Exercise description →
Quote the material exactly from the line that contains "-14,7 +14,7 @@" through its last line. Any pictures are to be left out.

Data to examine →
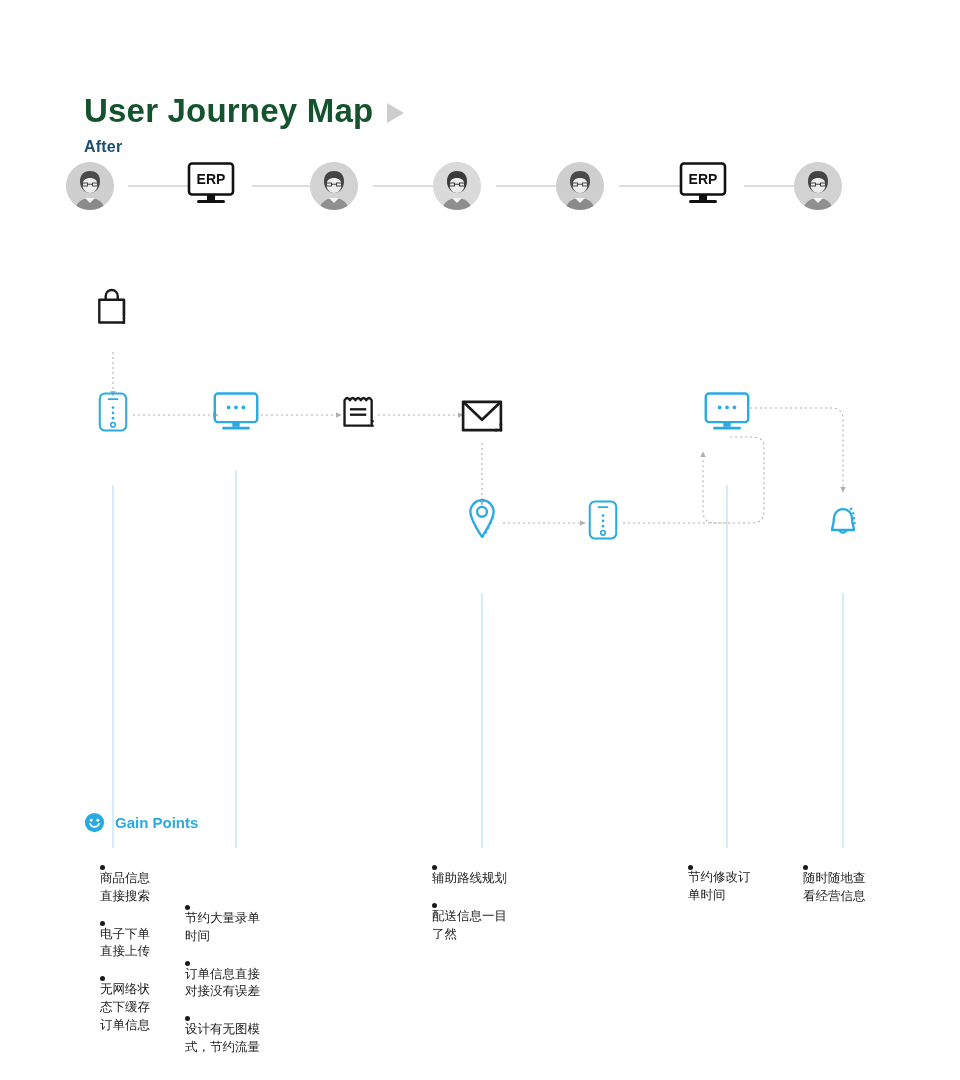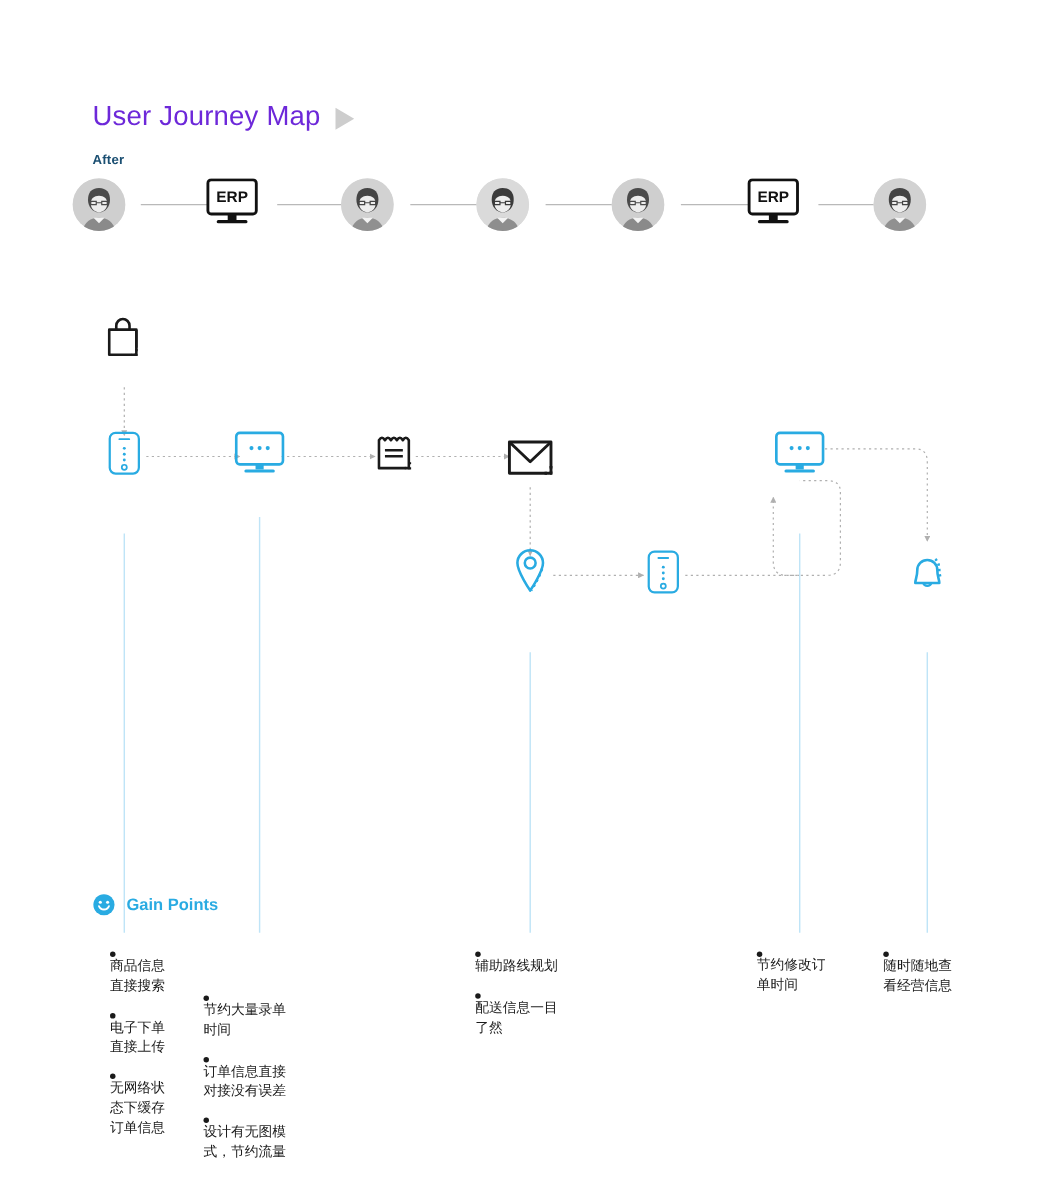--- a/index.html
+++ b/index.html
@@ -14,7 +14,7 @@
 
   
   .title-row{position:absolute;left:84px;top:92px;display:flex;align-items:center;gap:14px;}
-  .title-text{font-size:25px;font-weight:normal;color:#6d28d9;letter-spacing:.2px;}
+  .title-text{font-size:33px;font-weight:bold;color:#14532d;letter-spacing:.2px;}
   .title-arrow{width:0;height:0;border-left:17px solid #cdcdcd;border-top:10px solid transparent;border-bottom:10px solid transparent;margin-top:3px;}
 
   .after-label{position:absolute;left:84px;top:138px;font-size:12px;font-weight:bold;color:#1b4f72;letter-spacing:.2px;}

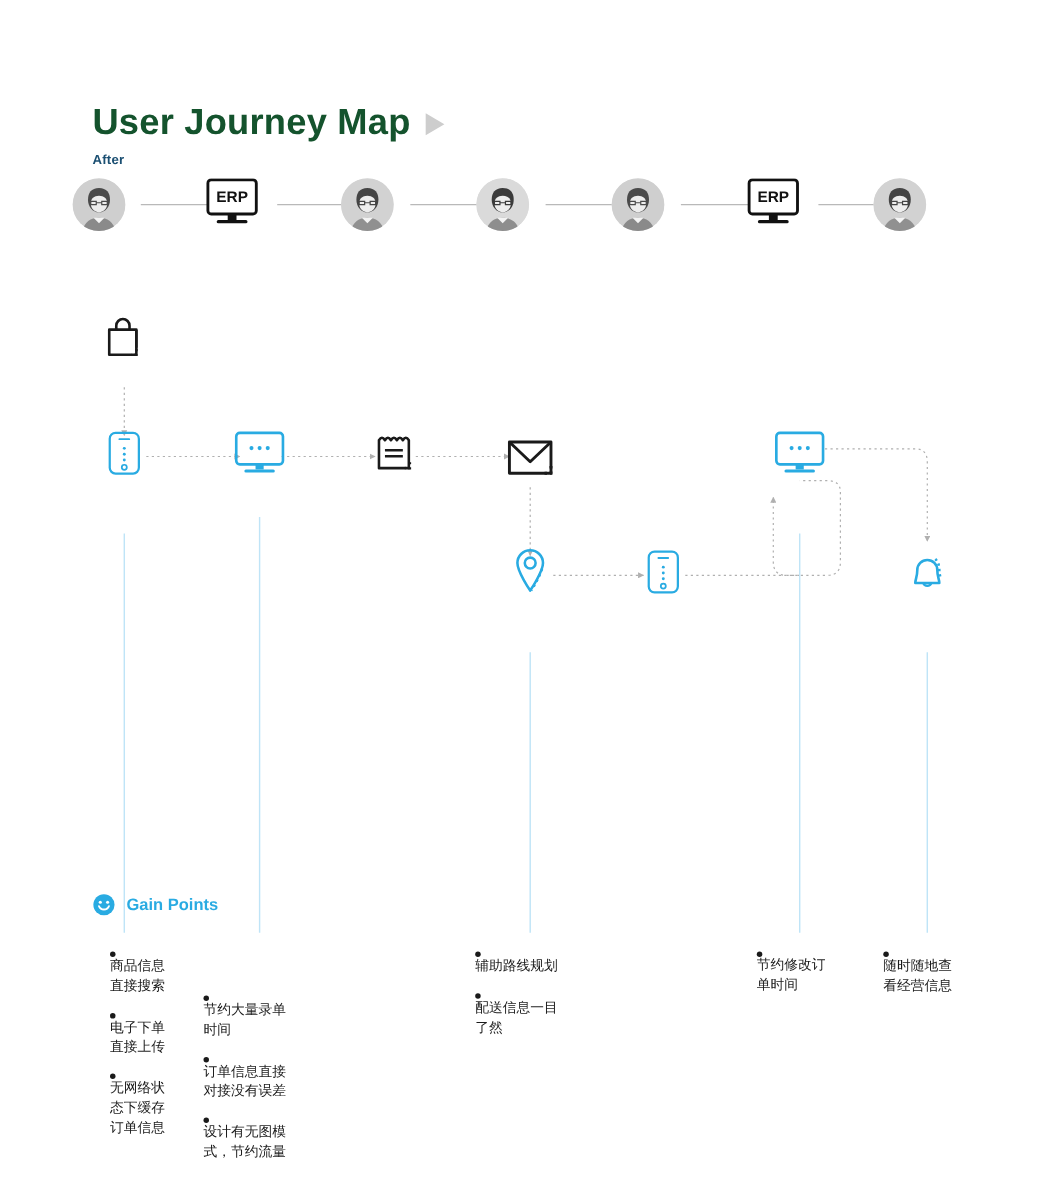--- a/index.html
+++ b/index.html
@@ -17,7 +17,7 @@
   .title-text{font-size:33px;font-weight:bold;color:#14532d;letter-spacing:.2px;}
   .title-arrow{width:0;height:0;border-left:17px solid #cdcdcd;border-top:10px solid transparent;border-bottom:10px solid transparent;margin-top:3px;}
 
-  .after-label{position:absolute;left:84px;top:138px;font-size:12px;font-weight:bold;color:#1b4f72;letter-spacing:.2px;}
+  .after-label{position:absolute;left:84px;top:138px;font-size:16px;font-weight:bold;color:#1b4f72;letter-spacing:.2px;}
 
   
   .node{position:absolute;text-align:center;}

Reply →
@@ -14,7 +14,7 @@
 
   
   .title-row{position:absolute;left:84px;top:92px;display:flex;align-items:center;gap:14px;}
-  .title-text{font-size:25px;font-weight:normal;color:#6d28d9;letter-spacing:.2px;}
+  .title-text{font-size:33px;font-weight:bold;color:#14532d;letter-spacing:.2px;}
   .title-arrow{width:0;height:0;border-left:17px solid #cdcdcd;border-top:10px solid transparent;border-bottom:10px solid transparent;margin-top:3px;}
 
   .after-label{position:absolute;left:84px;top:138px;font-size:12px;font-weight:bold;color:#1b4f72;letter-spacing:.2px;}

--- a/index.html
+++ b/index.html
@@ -17,7 +17,7 @@
   .title-text{font-size:33px;font-weight:bold;color:#14532d;letter-spacing:.2px;}
   .title-arrow{width:0;height:0;border-left:17px solid #cdcdcd;border-top:10px solid transparent;border-bottom:10px solid transparent;margin-top:3px;}
 
-  .after-label{position:absolute;left:84px;top:138px;font-size:12px;font-weight:bold;color:#1b4f72;letter-spacing:.2px;}
+  .after-label{position:absolute;left:84px;top:138px;font-size:16px;font-weight:bold;color:#1b4f72;letter-spacing:.2px;}
 
   
   .node{position:absolute;text-align:center;}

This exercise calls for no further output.